+++ PROVIDED RECORDS

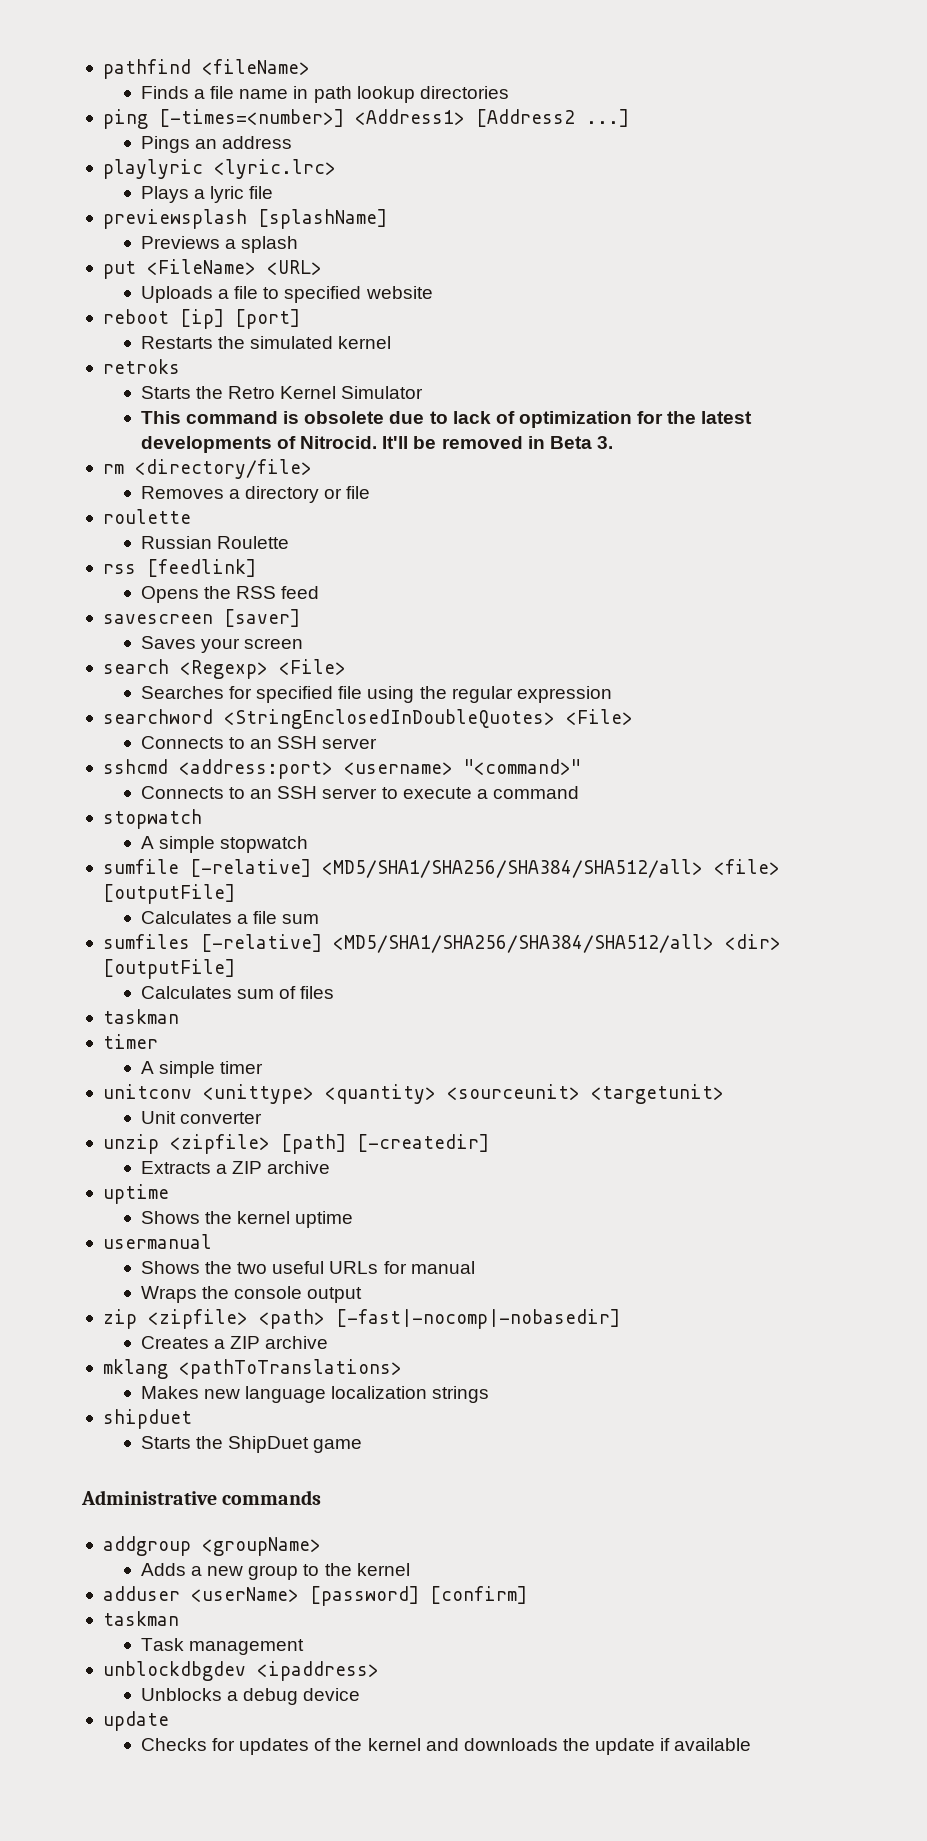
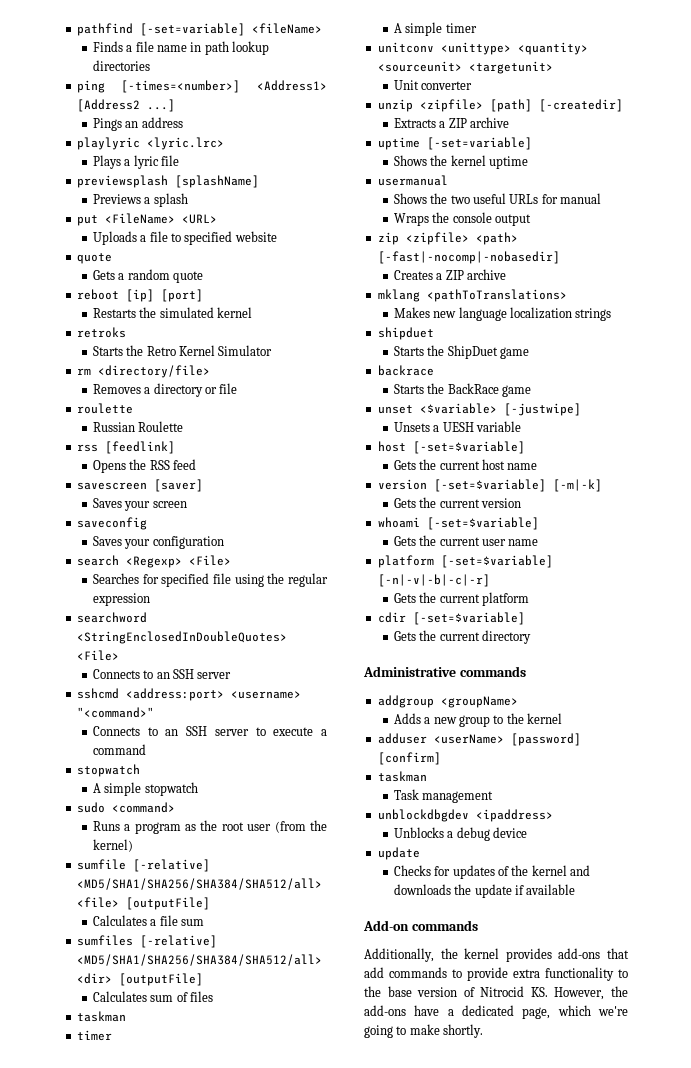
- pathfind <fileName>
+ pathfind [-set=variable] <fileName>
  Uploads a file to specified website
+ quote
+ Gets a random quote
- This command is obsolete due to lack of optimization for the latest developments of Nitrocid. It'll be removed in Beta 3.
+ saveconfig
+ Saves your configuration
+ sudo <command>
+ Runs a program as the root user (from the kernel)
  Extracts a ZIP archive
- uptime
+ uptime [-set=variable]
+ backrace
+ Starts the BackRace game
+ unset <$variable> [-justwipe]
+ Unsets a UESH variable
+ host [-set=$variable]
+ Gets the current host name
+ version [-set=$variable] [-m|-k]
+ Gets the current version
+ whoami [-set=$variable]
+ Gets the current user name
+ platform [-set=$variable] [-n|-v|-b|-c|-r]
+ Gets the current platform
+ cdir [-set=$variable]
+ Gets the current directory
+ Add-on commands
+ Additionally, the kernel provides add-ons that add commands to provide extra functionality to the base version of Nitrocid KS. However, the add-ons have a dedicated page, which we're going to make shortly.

++++++
+++ PROVIDED RECORDS

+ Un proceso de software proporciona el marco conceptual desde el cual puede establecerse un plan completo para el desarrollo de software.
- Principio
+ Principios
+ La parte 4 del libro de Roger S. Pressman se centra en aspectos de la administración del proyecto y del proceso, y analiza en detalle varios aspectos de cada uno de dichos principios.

++++++
+++ PROVIDED RECORDS

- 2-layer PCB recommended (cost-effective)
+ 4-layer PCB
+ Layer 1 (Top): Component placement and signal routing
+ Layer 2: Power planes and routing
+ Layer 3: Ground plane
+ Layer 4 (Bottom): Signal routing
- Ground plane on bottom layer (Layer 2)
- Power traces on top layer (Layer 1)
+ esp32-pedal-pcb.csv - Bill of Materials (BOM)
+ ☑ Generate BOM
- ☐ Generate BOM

++++++

▸ AIM OF THE TASK: Give only the lines from the one holding "- pathfind <fileName>" through the one holding "current host name", each restated exactly as it appears above.

▸ TASK SOLUTION:
- pathfind <fileName>
+ pathfind [-set=variable] <fileName>
  Uploads a file to specified website
+ quote
+ Gets a random quote
- This command is obsolete due to lack of optimization for the latest developments of Nitrocid. It'll be removed in Beta 3.
+ saveconfig
+ Saves your configuration
+ sudo <command>
+ Runs a program as the root user (from the kernel)
  Extracts a ZIP archive
- uptime
+ uptime [-set=variable]
+ backrace
+ Starts the BackRace game
+ unset <$variable> [-justwipe]
+ Unsets a UESH variable
+ host [-set=$variable]
+ Gets the current host name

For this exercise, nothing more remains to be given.